Mood or Theme: can be location, genre, weather, colors; whatever evokes the feeling you want to create.
Events: the simplified stages, scenes, or encounters. PCs will act around these.
The Table
Things to Discover: the meat and bones of the page. Everything the PCs need to discover to solve this mystery should be listed here. Don’t worry about order or importance, just get them down.
Keep them as simple as possible. Try to limit each thing to discover to one fact. If it’s a Very Important Clue, list it a few times and work out two or three ways the PCs could discover it.
Clue: what tells the players about the things to discover.
Location: where to find the clue.
“Sus” is short for Suspicion. Do the players suspect this thing to be true yet? Have they found the clue? Tick this off as the players go through the adventure.
Prop is a little more meta-game. Could you make a prop for this clue? Yes, or No in this column.
Distractions and Red Herrings: things that don’t need to occur during the adventure but might be fun or further the campaign in some way.

Below the Table
Props: list the props you want to make, as noted in the table above.
Locations: summary of the locations in the table above. If you’re doing a map, all of these places need to be included somewhere.

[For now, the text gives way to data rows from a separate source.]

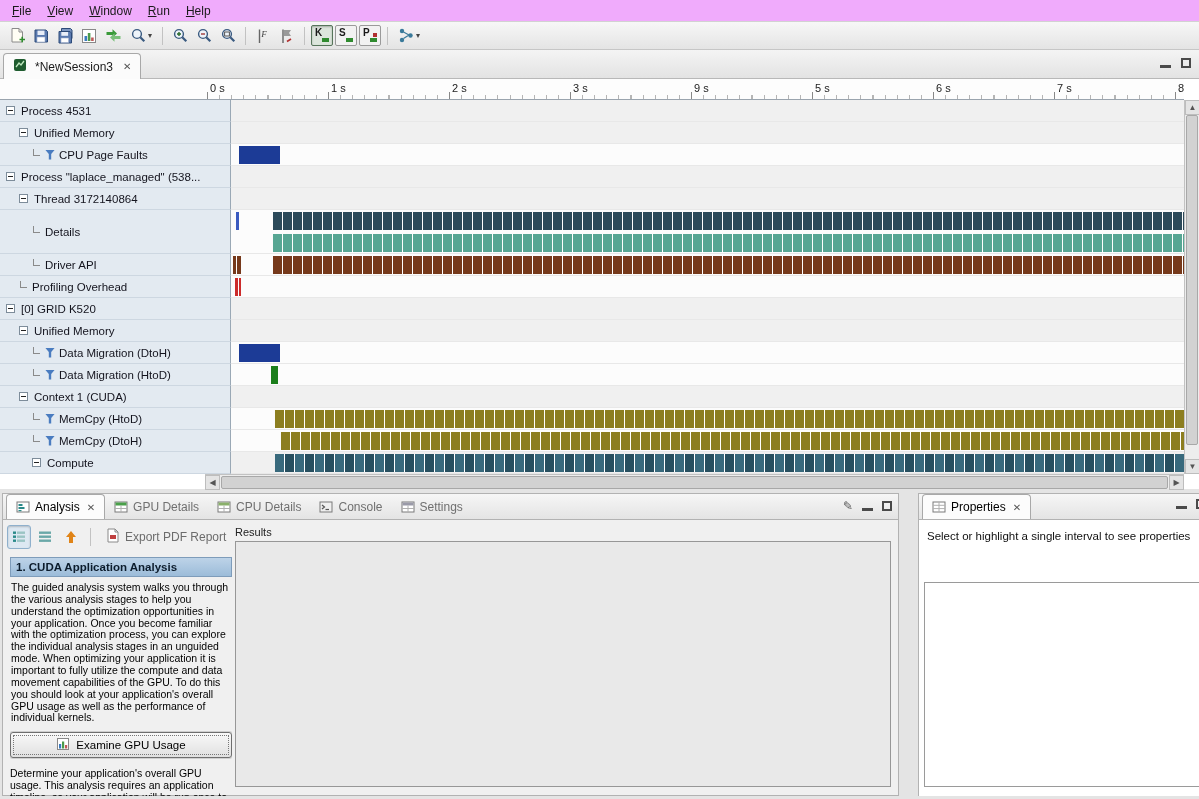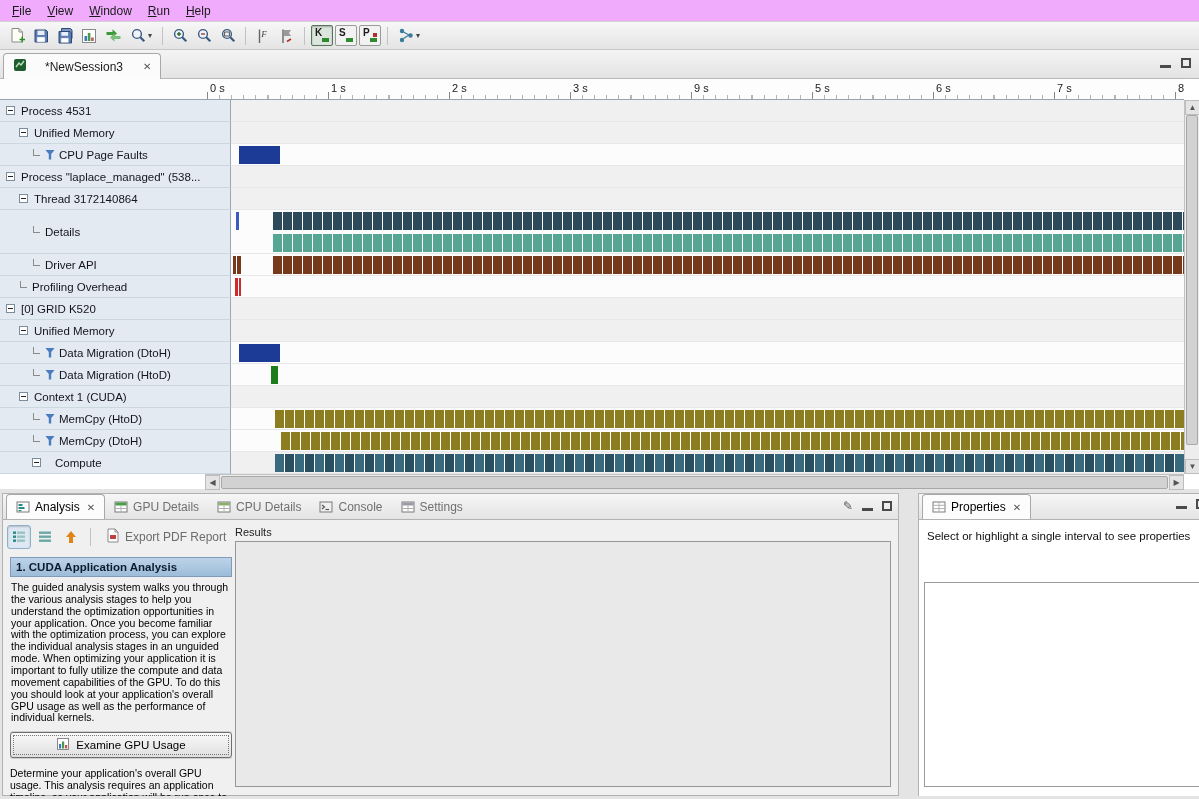--- a/index.html
+++ b/index.html
@@ -26,7 +26,7 @@
   
   .editor { position:absolute; top:50px; left:0; width:1199px; height:439px; background:#f2f2f2; border-bottom:1px solid #bdbdbd; }
   .etabbar { position:relative; height:29px; background:linear-gradient(#f4f4f4,#e3e3e3); border-bottom:1px solid #b8b8b8; }
-  .etab { position:absolute; left:3px; top:3px; height:26px; background:#fbfbfb; border:1px solid #a8a8a8; border-bottom:none; border-radius:4px 4px 0 0; display:flex; align-items:center; gap:18px; padding:0 9px; font-size:12px; }
+  .etab { position:absolute; left:3px; top:3px; height:26px; background:#fbfbfb; border:1px solid #a8a8a8; border-bottom:none; border-radius:4px 4px 0 0; display:flex; align-items:center; gap:8px; padding:0 9px; font-size:12px; }
   .closex { color:#555; font-size:10px; margin-left:2px; cursor:default; }
   .winctl { position:absolute; right:8px; top:8px; display:flex; gap:10px; align-items:center; }
   .minbtn { width:11px; height:3px; background:#4a4a4a; margin-top:7px; }

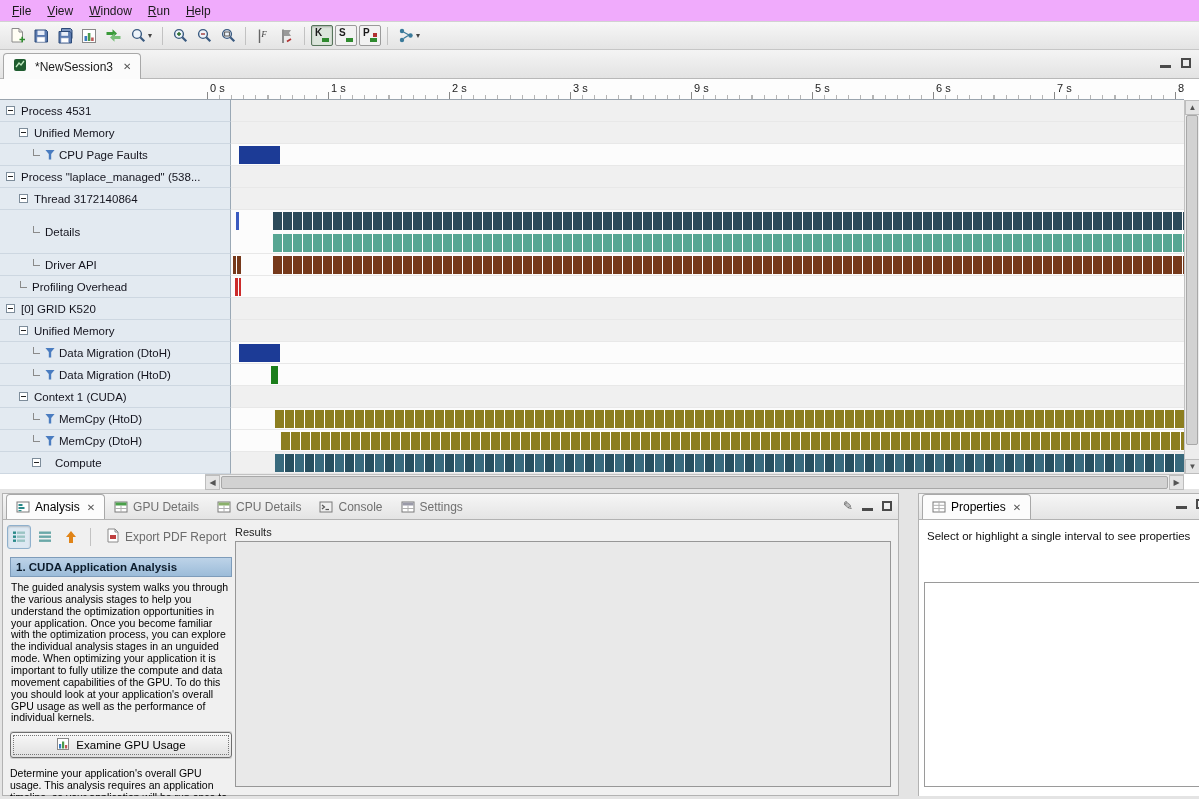--- a/index.html
+++ b/index.html
@@ -402,7 +402,7 @@
             </div>
           </div>
           <div class="trow group">
-            <div class="rlabel" style="padding-left: 32px; gap: 8px;">
+            <div class="rlabel" style="padding-left: 32px;">
               <span class="gbox"></span>
               <span class="rtext">Compute</span>
             </div>

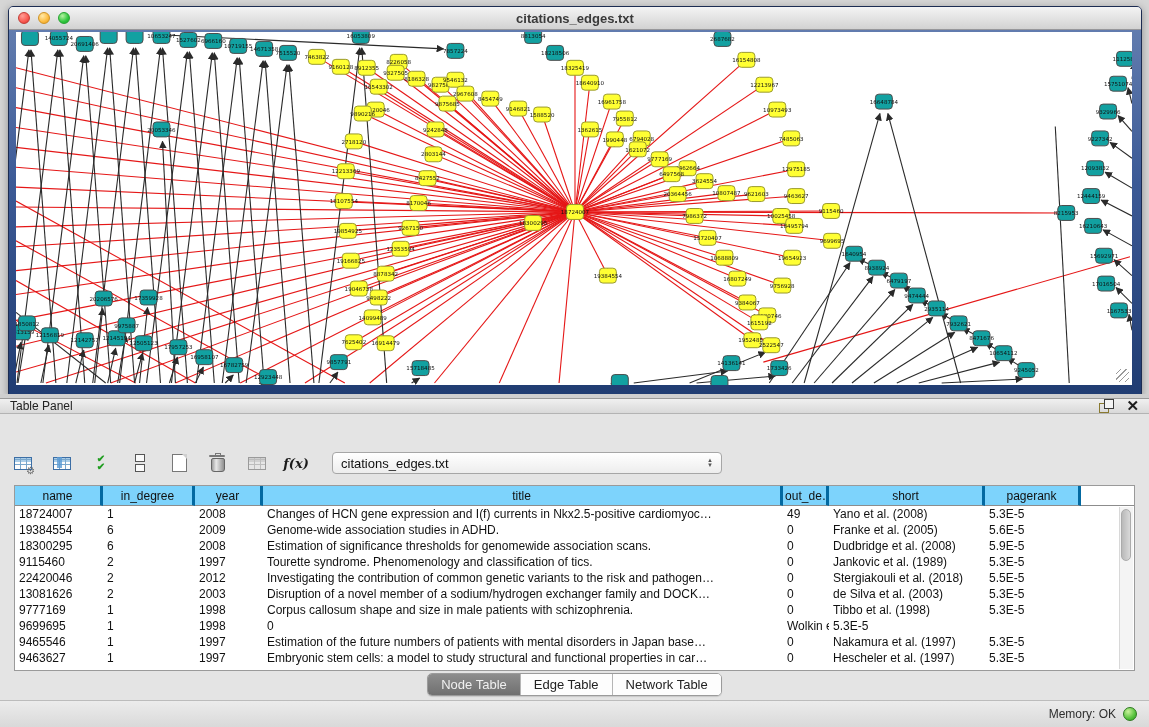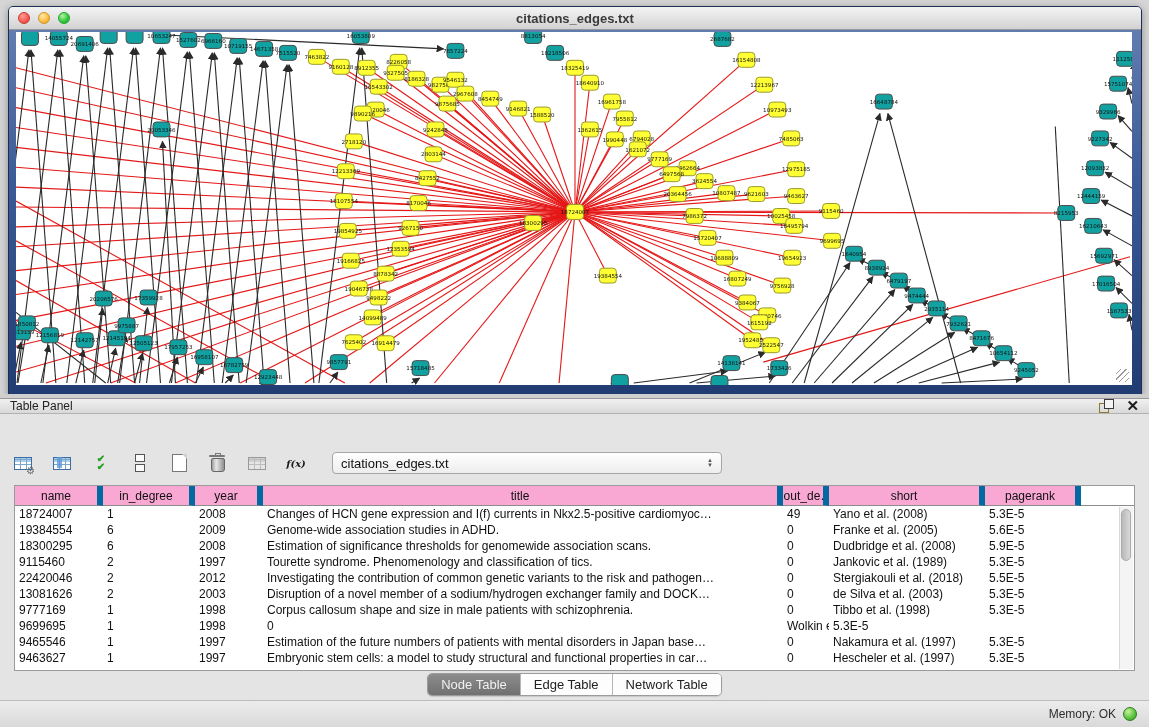--- a/index.html
+++ b/index.html
@@ -70,7 +70,7 @@
     background:linear-gradient(90deg,#9e9e9e,#e8e8e8 35%,#8f8f8f);}
   .trash::before{content:"";position:absolute;left:-3px;top:-4px;width:16px;height:2px;background:#787878;border-radius:1px;}
   .trash::after{content:"";position:absolute;left:3px;top:-6px;width:4px;height:2px;border:1px solid #787878;border-bottom:none;}
-  .fx{font-family:"DejaVu Serif",serif;font-style:italic;font-weight:bold;font-size:10px;color:#1a1a1a;}
+  .fx{font-family:"DejaVu Serif",serif;font-style:italic;font-weight:bold;font-size:13px;color:#1a1a1a;}
   .combo{margin-left:10px;width:390px;height:22px;box-sizing:border-box;border:1px solid #a6a6a6;border-radius:4px;
     background:linear-gradient(#ffffff,#ededed);display:flex;align-items:center;justify-content:space-between;
     padding:0 8px;font-size:13px;color:#111;}

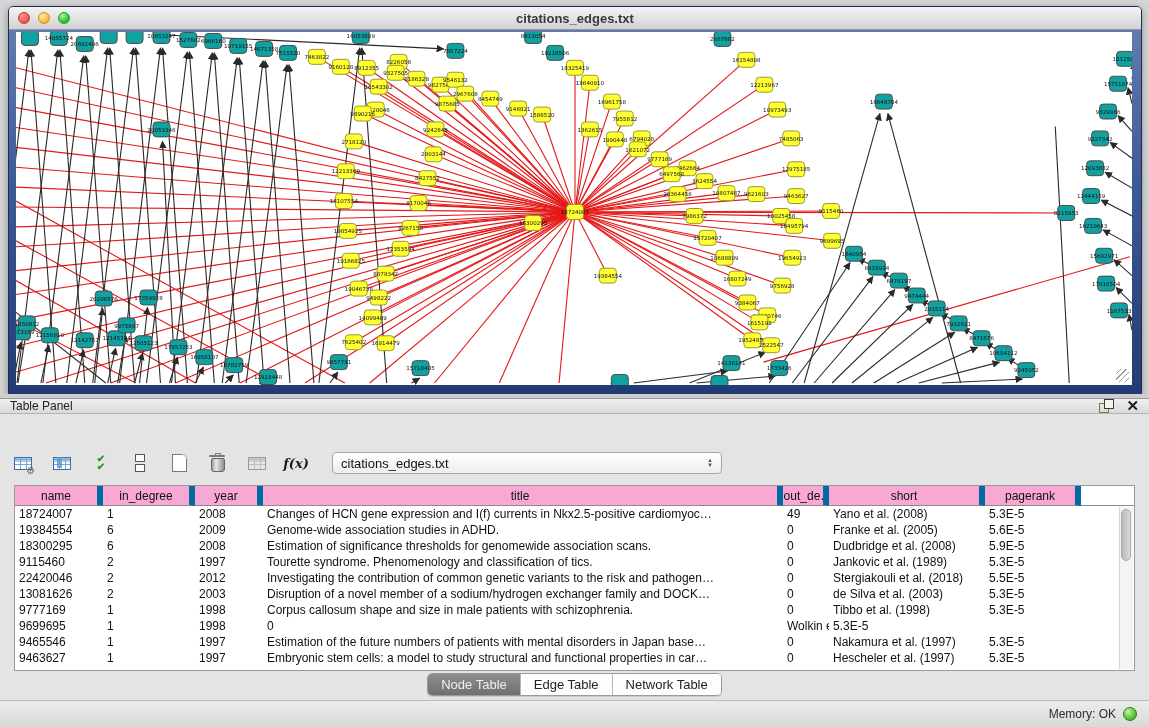--- a/index.html
+++ b/index.html
@@ -79,7 +79,7 @@
   .table-wrap{position:absolute;left:14px;top:86px;width:1121px;height:186px;box-sizing:border-box;
     border:1px solid #9a9a9a;background:#fff;overflow:hidden;}
   .tgrid{display:grid;grid-template-columns:88px 92px 68px 520px 46px 156px 96px 1fr;}
-  .th{height:20px;box-sizing:border-box;background:#f9a8d4;border-right:6px solid #0369a1;border-bottom:1px solid #8c8c8c;
+  .th{height:20px;box-sizing:border-box;background:#7dd3fc;border-right:3px solid #0369a1;border-bottom:1px solid #8c8c8c;
     font-size:12px;color:#111;display:flex;align-items:center;justify-content:center;gap:3px;white-space:nowrap;overflow:hidden;}
   .th.filler{background:#fff;border-right:none;}
   .sortmark{font-size:9px;color:#333;}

Combat Stats: statistics of the creatures your PCs might come into conflict with. They’re the only ones you should need to start out.

Further Notes
As you run the adventure, use a printout of this sheet. Tick off the clues the players pick up as they go.
A One Sheet Mystery doesn’t have to be the whole adventure. I use this to design single mysteries/secrets as part of my larger campaign/adventure planning spreadsheet.
The sheet might take several sessions to complete if it’s a campaign secret.
You can use these in series or parallel to run a more complicated adventure.